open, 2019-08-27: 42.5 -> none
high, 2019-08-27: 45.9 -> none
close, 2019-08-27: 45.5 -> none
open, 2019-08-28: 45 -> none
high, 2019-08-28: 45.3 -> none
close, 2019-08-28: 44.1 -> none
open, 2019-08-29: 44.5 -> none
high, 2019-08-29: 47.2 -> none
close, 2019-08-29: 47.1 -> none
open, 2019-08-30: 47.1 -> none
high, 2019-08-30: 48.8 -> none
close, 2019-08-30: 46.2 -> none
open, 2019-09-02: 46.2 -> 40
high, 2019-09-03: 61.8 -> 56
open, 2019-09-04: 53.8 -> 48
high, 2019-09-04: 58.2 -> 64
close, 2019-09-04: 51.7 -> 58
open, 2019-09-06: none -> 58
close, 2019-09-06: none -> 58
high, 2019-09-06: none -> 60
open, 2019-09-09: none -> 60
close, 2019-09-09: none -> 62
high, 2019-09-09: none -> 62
######
## ACTION ITEM
Only lines holding the word "close" belong in the answer; copy each one from the material.

## ANSWER SPACE
close, 2019-08-27: 45.5 -> none
close, 2019-08-28: 44.1 -> none
close, 2019-08-29: 47.1 -> none
close, 2019-08-30: 46.2 -> none
close, 2019-09-04: 51.7 -> 58
close, 2019-09-06: none -> 58
close, 2019-09-09: none -> 62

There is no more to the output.